# Task details:
Within the entries below, find each line containing the word "size" and copy it.

══ Records

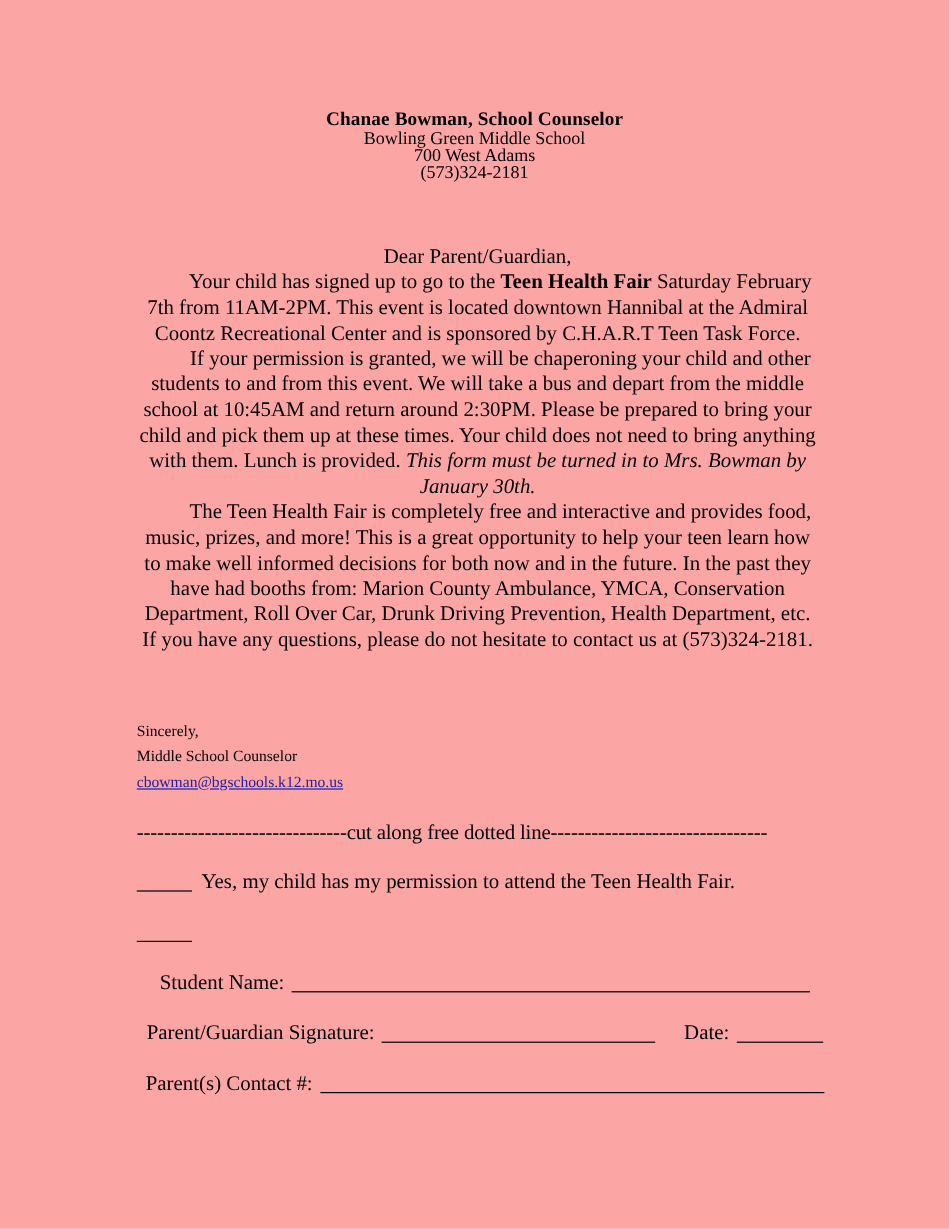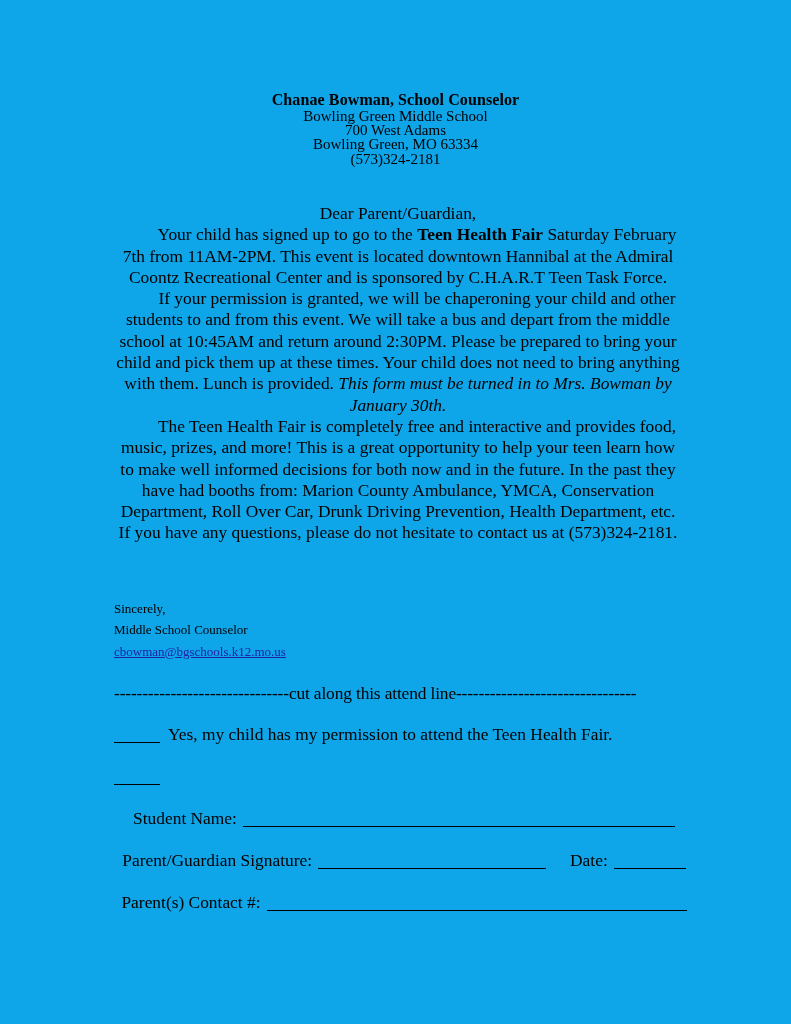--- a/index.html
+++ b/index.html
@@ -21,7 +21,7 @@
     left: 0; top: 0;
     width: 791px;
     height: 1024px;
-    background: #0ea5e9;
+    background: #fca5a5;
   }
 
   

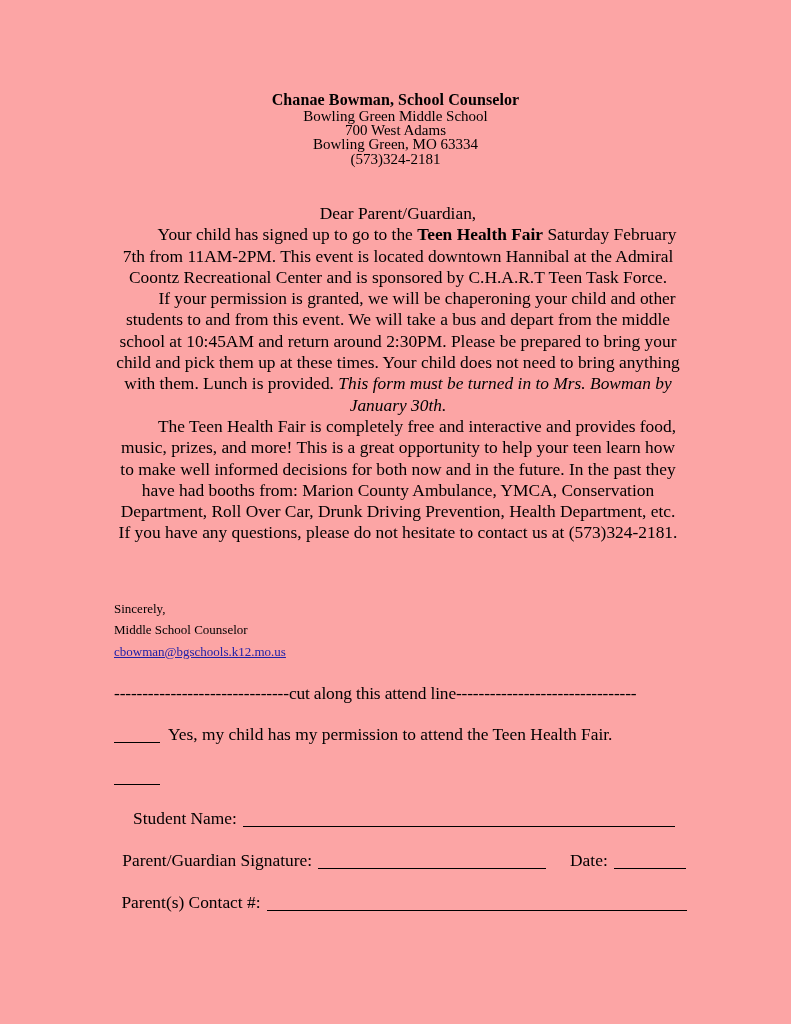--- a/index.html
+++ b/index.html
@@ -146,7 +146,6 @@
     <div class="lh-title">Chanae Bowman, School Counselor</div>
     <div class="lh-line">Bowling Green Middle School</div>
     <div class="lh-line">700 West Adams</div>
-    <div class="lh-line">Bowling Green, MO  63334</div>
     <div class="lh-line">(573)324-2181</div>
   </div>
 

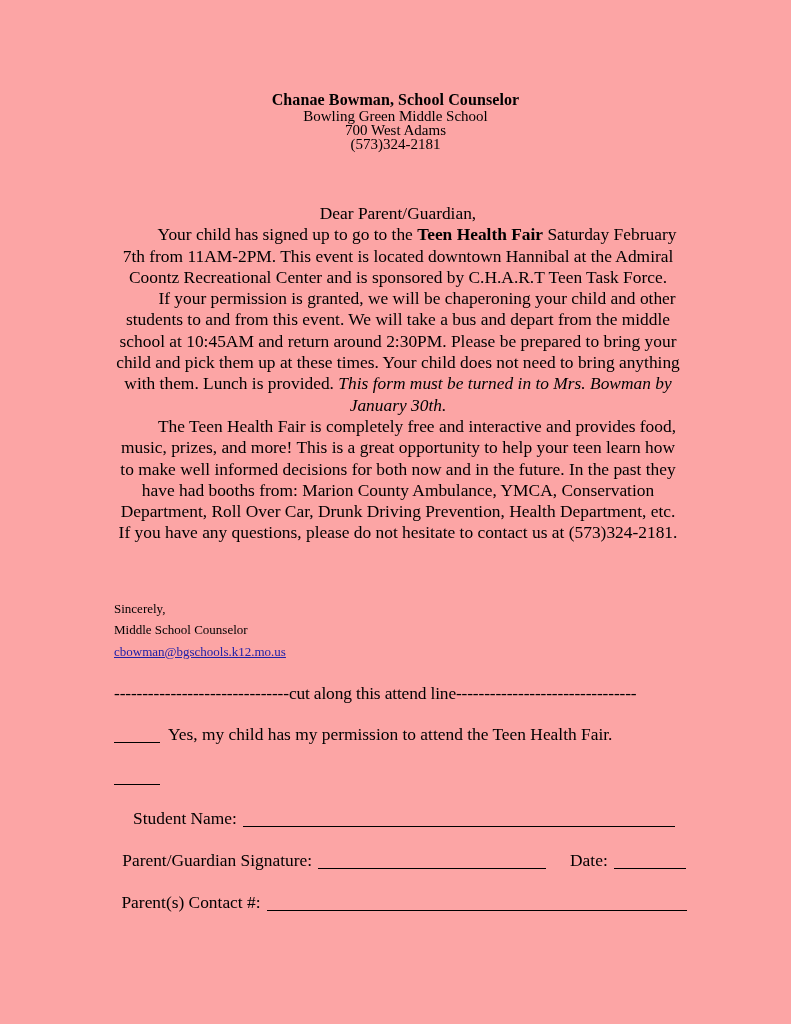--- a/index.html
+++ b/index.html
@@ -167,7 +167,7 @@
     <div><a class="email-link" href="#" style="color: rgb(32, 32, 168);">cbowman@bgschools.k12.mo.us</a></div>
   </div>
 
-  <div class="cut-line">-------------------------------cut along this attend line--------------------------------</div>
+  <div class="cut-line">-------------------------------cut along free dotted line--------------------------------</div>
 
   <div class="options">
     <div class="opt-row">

════
══ Records

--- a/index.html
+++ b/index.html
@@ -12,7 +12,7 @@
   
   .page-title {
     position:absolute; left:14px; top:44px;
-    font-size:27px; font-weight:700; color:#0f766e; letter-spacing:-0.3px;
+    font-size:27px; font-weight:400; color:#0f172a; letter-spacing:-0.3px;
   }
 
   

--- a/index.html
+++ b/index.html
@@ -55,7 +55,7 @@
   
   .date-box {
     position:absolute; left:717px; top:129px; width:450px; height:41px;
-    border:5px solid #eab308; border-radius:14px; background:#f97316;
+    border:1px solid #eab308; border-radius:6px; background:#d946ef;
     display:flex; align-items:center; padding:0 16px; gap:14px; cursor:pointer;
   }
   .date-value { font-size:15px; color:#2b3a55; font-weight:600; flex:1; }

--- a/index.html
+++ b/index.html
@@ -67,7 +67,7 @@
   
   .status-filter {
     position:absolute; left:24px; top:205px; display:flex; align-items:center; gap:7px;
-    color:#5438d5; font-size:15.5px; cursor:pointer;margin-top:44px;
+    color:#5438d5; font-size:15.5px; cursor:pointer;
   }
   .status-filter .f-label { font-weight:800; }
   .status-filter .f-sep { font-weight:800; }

════
══ Records

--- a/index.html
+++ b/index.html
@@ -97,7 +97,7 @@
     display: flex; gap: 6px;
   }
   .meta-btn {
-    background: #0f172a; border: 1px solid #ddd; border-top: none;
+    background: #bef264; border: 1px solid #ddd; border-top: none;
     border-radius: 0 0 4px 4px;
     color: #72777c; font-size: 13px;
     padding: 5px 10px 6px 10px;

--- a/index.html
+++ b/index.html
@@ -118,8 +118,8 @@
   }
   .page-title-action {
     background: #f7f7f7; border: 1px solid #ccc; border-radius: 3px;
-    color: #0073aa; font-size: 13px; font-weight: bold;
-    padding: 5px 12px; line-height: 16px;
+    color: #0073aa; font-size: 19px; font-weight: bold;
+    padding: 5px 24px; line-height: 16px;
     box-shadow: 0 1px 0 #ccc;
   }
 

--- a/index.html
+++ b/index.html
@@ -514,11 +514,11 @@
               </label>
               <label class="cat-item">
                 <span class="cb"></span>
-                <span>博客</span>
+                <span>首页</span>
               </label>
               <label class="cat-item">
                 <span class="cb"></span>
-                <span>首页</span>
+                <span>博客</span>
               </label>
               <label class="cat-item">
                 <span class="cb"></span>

════

# Task output:
-    font-size:27px; font-weight:700; color:#0f766e; letter-spacing:-0.3px;
+    font-size:27px; font-weight:400; color:#0f172a; letter-spacing:-0.3px;
   .date-value { font-size:15px; color:#2b3a55; font-weight:600; flex:1; }
-    color:#5438d5; font-size:15.5px; cursor:pointer;margin-top:44px;
+    color:#5438d5; font-size:15.5px; cursor:pointer;
     color: #72777c; font-size: 13px;
-    color: #0073aa; font-size: 13px; font-weight: bold;
+    color: #0073aa; font-size: 19px; font-weight: bold;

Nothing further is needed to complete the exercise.